Now lets examine the spatial distribution for the house price. First, the LSOA data is stored in datafile
which is just a
data frame object. We need to merge this to the spatial object LSOAshp
before using the tmap
functions. Lets create a
new spatial data frame and name it spatialdatafile
# Merge datafile to LSOAshp uniquely by using "LSOACODE column
spatialdatafile <- merge(LSOAshp, datafile, by.x = "LSOACODE", by.y = "LSOACODE")
Lets now generate our first map to inspect the distribution of house prices. We can actually store a picture as an image object called plot1
plot1 <- tm_shape(spatialdatafile) + tm_fill("AVEPRICE", style = "quantile", n = 7, palette = "Greens") +
tm_shape(BOROUGHshp) + tm_polygons(alpha = 0, border.alpha = 1, border.col = "black") +
tm_text("BOROUGHN", size = "AREA") +
tm_compass(position = c("right", "top")) +
tm_scale_bar(position = c("left", "bottom")) +
tm_layout(frame = FALSE, legend.title.size = 0.5, legend.text.size = 0.5)
# plot the image object
plot1
Descriptively, we can observe already an interesting pattern.
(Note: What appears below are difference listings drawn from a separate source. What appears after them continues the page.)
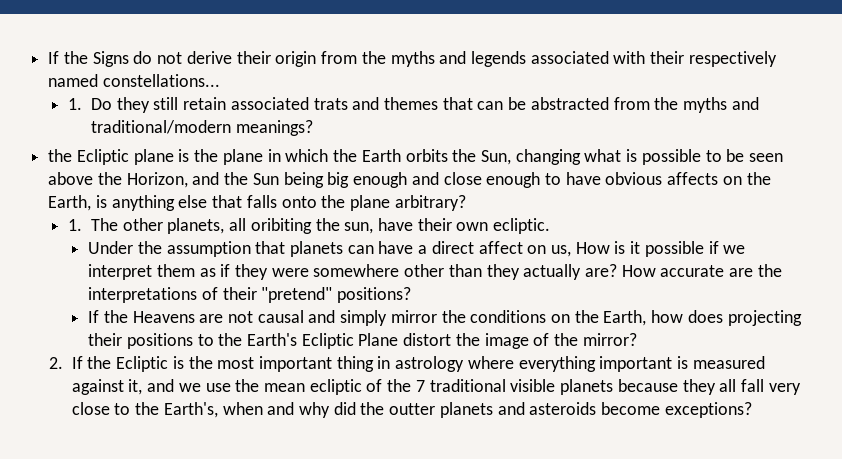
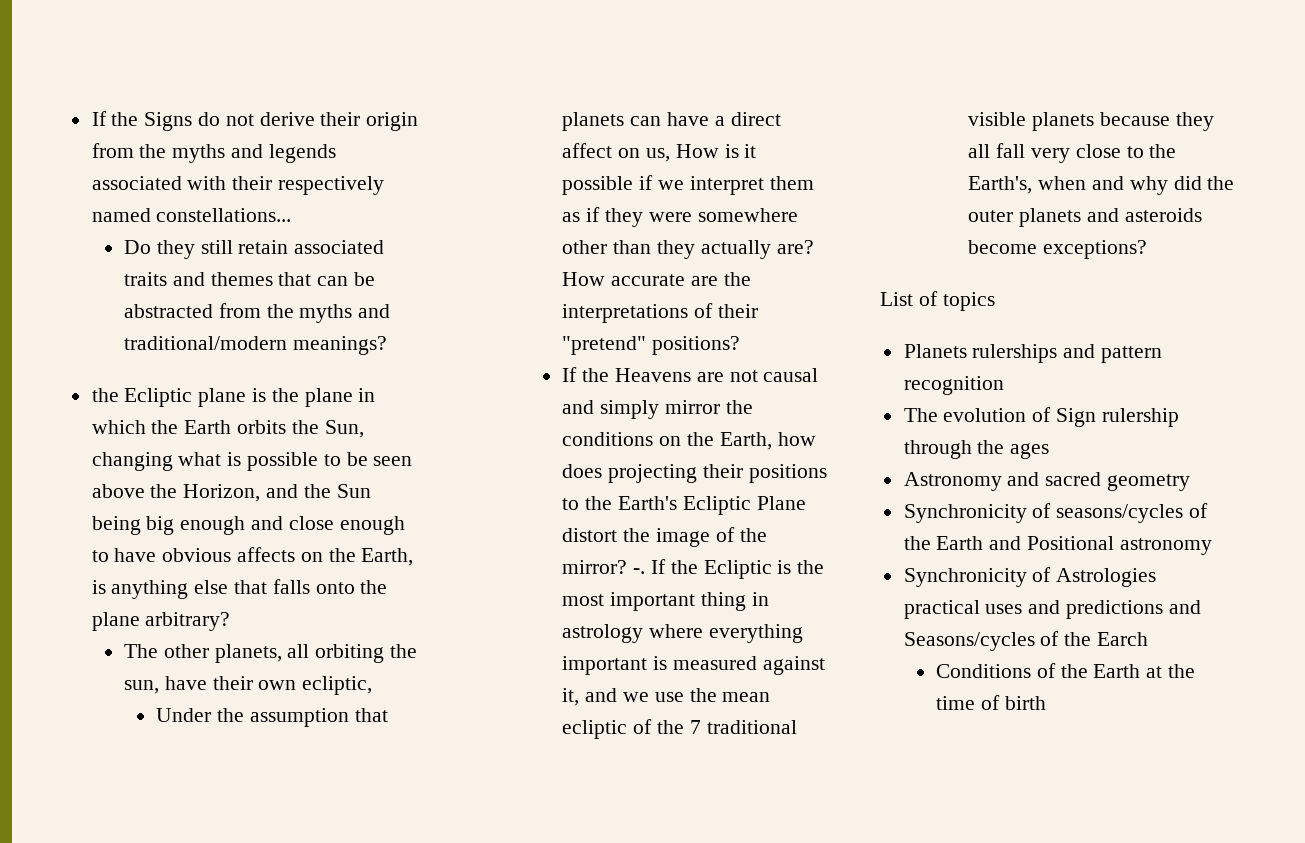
[68,98,83,110] 1. -> (292, 215) none
[313,98,348,110] trats -> [123,272,167,286] traits
[68,219,83,231] 1. -> (231, 621) none
[250,218,312,234] oribiting -> [315,644,385,663] orbiting
[493,218,551,234] ecliptic. -> [302,676,373,695] ecliptic,
[48,357,63,369] // 2. -> [633,568,646,574] -.
[389,403,436,415] outter -> [968,210,1014,222] outer
(752, 410) none -> [880,291,995,311] [903,344,1163,363] [903,376,1004,395] [903,407,1179,427] [903,440,1050,459] [903,472,1191,491] [903,503,1209,523] [903,536,1212,555] [903,567,1157,587] [903,600,1201,619] [903,631,1149,651] [935,663,1195,678] [935,695,1046,710] // List of topics // Planets rulerships and pattern recognition // The evolution of Sign rulership through the ages // Astronomy and sacred geometry // Synchronicity of seasons/cycles of the Earth and Positional astronomy // Synchronicity of Astrologies practical uses and predictions and Seasons/cycles of the Earch // Conditions of the Earth at the time of birth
LSOAs in parts of North, Central and the central West of Inner London tend to have high-priced properties on average exceeding £758,000.00
, whereas in parts of Hillingdon, Enfield, Croydon, Bexley, Barking & Dagenham have on average cheaper properties below £273,000.00
. We need to take note that the patterns look clustered; however, this descriptive reporting is by no means an evidence-based analysis for assessing clustering or dispersion (i.e., spatial autocorrelation) - a Moran’s I test will be able to diagnosis this problem for house price but when other factors are involved we will need to use the residuals in the Moran’s I test.
Let us visualise three other variables which will subsequently be treated as independent variables in a regression to eyeball whether they are correlated with the house prices. Let us plot maps for income, deprivation and PAT (categories); and then stitch them together by invoking the tmap_arrange()
function.
# create 3 separate maps and store them in plot2, plot3 & plot4 objects
# map for income
plot2 <- tm_shape(spatialdatafile) + tm_fill("AVEINCOME", style = "quantile", n = 7, palette = "Oranges") +
tm_shape(BOROUGHshp) + tm_polygons(alpha = 0, border.alpha = 1, border.col = "black") +
tm_text("BOROUGHN", size = "AREA") +
tm_compass(position = c("right", "top")) +
tm_scale_bar(position = c("left", "bottom")) +
tm_layout(frame = FALSE, legend.title.size = 0.5, legend.text.size = 0.5)
# map for socioeconomic deprivation
plot3 <- tm_shape(spatialdatafile) + tm_fill("IMDSCORE", style = "quantile", n = 7, palette = "Reds") +
tm_shape(BOROUGHshp) + tm_polygons(alpha = 0, border.alpha = 1, border.col = "black") +
tm_text("BOROUGHN", size = "AREA") +
tm_compass(position = c("right", "top")) +
tm_scale_bar(position = c("left", "bottom")) +
tm_layout(frame = FALSE, legend.title.size = 0.5, legend.text.size = 0.5)
# map for public transport accessibility categories (PTACAT)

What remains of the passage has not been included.